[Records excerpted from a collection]
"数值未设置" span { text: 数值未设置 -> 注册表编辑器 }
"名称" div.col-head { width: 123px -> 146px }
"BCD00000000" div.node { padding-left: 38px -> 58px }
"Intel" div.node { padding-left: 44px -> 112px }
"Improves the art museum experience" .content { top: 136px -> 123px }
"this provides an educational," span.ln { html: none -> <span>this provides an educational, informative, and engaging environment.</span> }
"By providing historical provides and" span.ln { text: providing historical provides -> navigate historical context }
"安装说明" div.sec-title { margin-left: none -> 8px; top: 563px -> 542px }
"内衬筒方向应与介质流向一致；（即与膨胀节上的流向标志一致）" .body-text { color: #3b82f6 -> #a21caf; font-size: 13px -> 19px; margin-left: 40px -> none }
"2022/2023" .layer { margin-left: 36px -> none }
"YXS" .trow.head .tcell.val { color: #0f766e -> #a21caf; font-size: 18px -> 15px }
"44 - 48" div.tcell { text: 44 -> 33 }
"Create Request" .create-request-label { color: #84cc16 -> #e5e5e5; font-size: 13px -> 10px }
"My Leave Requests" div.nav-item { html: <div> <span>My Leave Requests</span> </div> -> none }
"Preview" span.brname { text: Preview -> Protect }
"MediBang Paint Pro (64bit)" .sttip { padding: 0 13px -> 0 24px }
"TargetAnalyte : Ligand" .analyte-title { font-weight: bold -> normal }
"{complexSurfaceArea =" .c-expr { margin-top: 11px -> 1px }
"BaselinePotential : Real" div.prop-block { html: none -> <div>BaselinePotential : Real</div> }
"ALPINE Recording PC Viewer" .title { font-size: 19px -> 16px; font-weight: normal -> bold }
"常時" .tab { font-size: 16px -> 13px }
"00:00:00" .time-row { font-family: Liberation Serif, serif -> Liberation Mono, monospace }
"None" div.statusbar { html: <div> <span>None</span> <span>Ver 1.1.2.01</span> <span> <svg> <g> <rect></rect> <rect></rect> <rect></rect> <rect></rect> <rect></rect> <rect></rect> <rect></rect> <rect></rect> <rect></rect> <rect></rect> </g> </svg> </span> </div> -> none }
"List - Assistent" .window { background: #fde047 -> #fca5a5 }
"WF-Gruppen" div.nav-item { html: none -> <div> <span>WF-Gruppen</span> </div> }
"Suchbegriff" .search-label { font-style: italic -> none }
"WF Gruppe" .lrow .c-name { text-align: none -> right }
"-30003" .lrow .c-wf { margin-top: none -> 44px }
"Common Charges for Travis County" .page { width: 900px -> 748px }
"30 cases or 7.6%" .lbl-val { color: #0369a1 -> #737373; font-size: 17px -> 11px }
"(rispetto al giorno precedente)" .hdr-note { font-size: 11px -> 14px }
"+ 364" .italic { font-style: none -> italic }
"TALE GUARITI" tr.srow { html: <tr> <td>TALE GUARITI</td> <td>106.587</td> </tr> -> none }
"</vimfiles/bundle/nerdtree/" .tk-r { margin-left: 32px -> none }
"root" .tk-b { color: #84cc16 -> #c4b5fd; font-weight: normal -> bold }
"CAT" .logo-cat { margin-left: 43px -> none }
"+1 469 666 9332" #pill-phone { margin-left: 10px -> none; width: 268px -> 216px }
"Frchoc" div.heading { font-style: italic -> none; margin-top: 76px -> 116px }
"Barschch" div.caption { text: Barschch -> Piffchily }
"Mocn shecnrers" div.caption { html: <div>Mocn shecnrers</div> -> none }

■ ASSIGNMENT ■
Copy each line in the entries above where the word "size" shows up.

■ WRITTEN ANSWER ■
"内衬筒方向应与介质流向一致；（即与膨胀节上的流向标志一致）" .body-text { color: #3b82f6 -> #a21caf; font-size: 13px -> 19px; margin-left: 40px -> none }
"YXS" .trow.head .tcell.val { color: #0f766e -> #a21caf; font-size: 18px -> 15px }
"Create Request" .create-request-label { color: #84cc16 -> #e5e5e5; font-size: 13px -> 10px }
"ALPINE Recording PC Viewer" .title { font-size: 19px -> 16px; font-weight: normal -> bold }
"常時" .tab { font-size: 16px -> 13px }
"30 cases or 7.6%" .lbl-val { color: #0369a1 -> #737373; font-size: 17px -> 11px }
"(rispetto al giorno precedente)" .hdr-note { font-size: 11px -> 14px }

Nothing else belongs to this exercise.